==== Extracted information
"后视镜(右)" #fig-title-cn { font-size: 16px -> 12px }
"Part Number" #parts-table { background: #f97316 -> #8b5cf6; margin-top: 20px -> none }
========
==== Extracted information
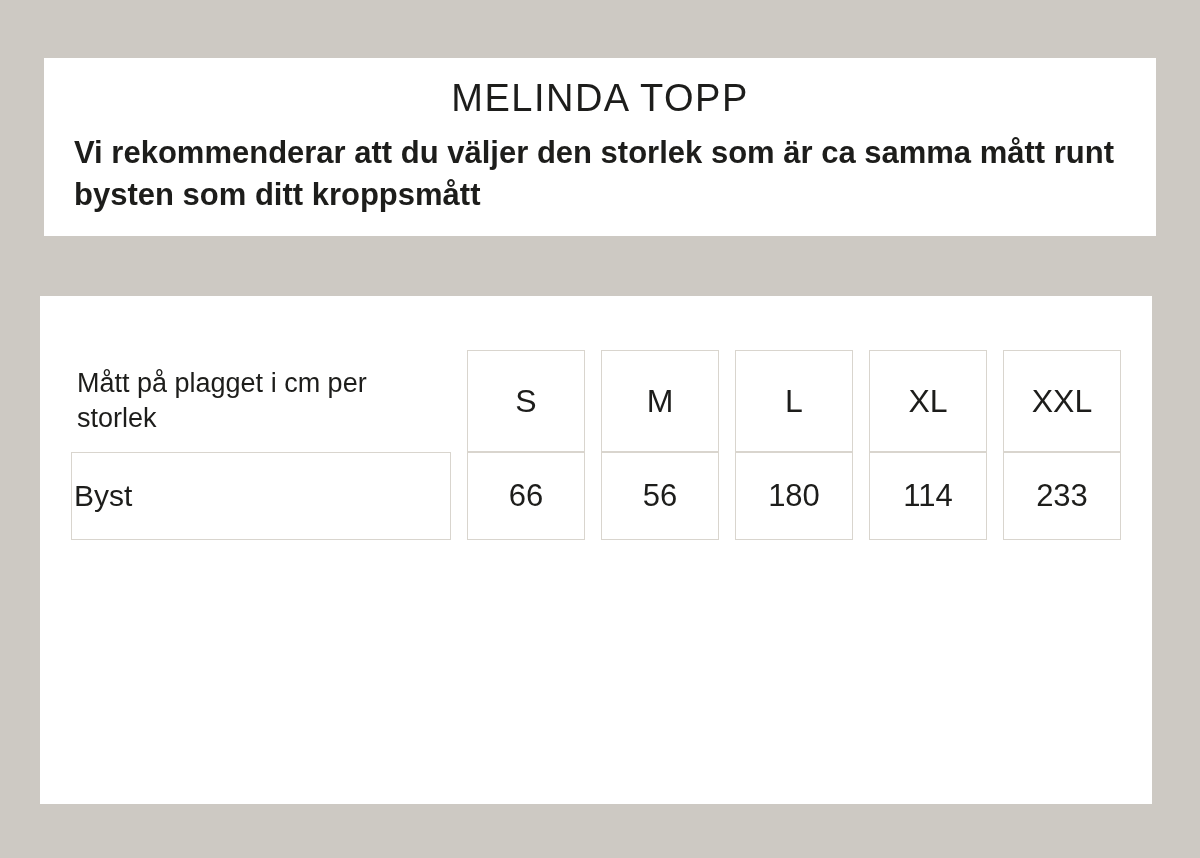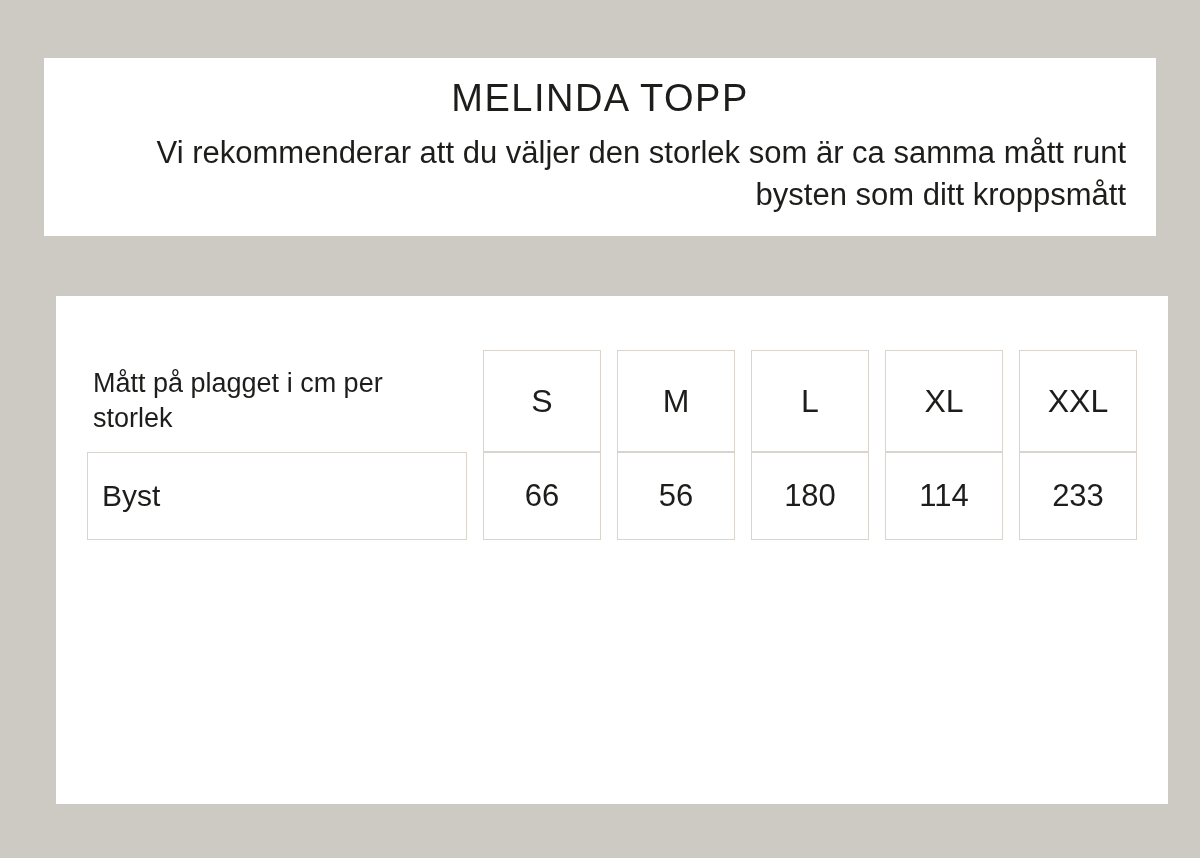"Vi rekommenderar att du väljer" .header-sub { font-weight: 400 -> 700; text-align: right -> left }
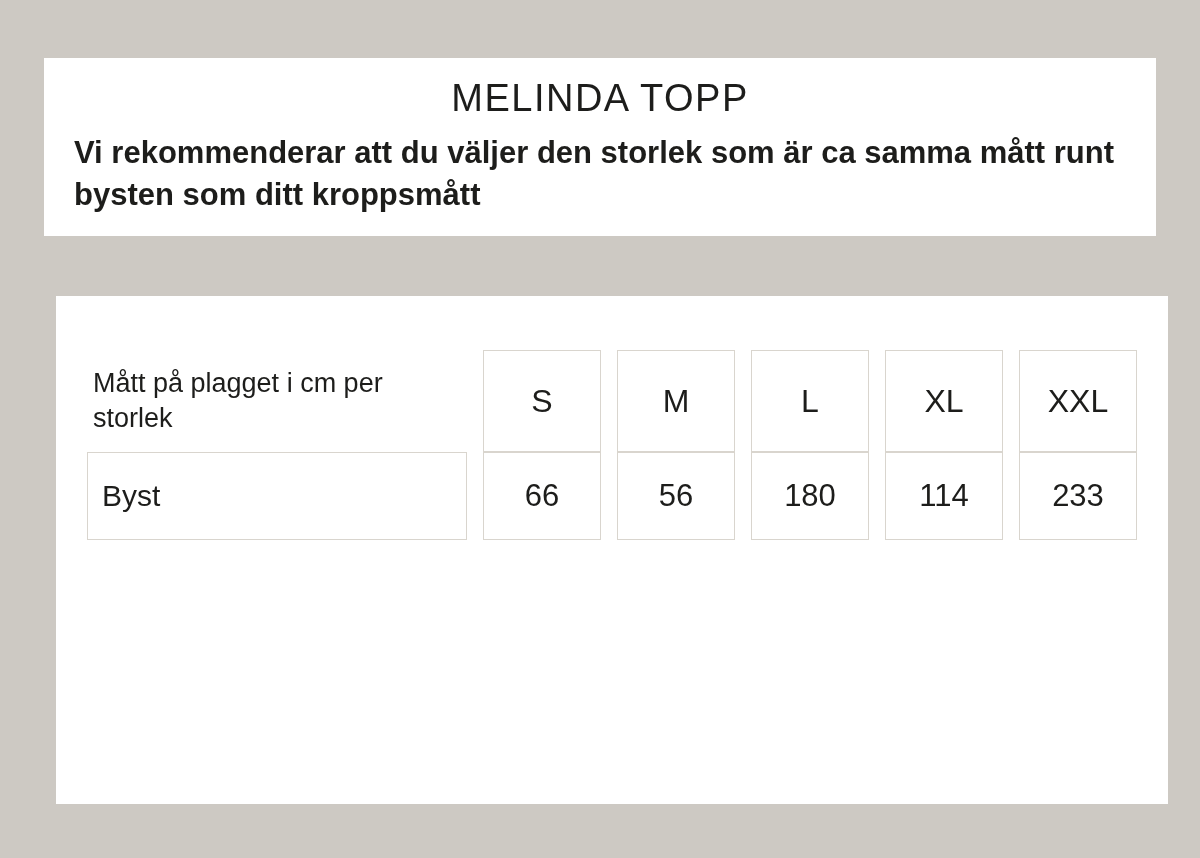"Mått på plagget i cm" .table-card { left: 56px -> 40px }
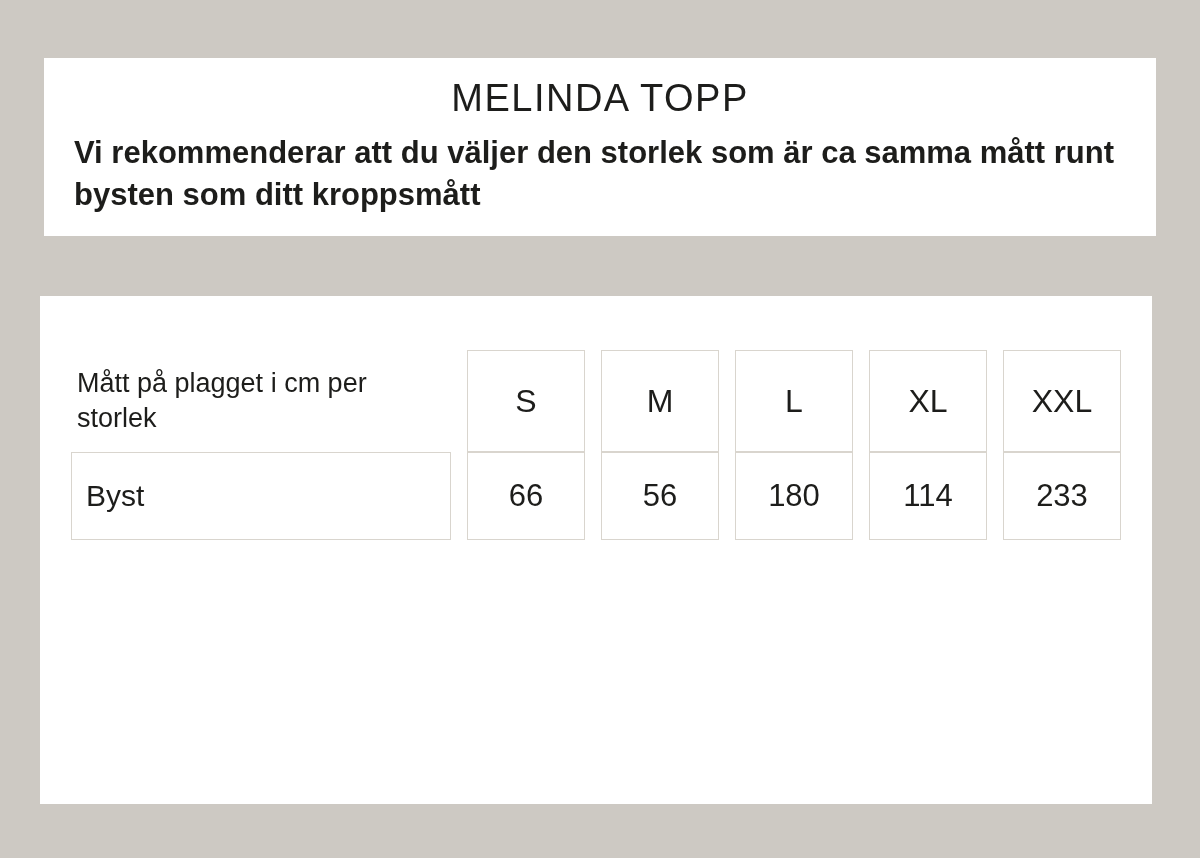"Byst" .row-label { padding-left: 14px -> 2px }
========
Problem requirements
All lines above from the one holding "font-size: 16px ->" to the one holding "background: #f97316 ->", inclusive, are to be copied exactly; no other line is wanted.

Response to this task
"后视镜(右)" #fig-title-cn { font-size: 16px -> 12px }
"Part Number" #parts-table { background: #f97316 -> #8b5cf6; margin-top: 20px -> none }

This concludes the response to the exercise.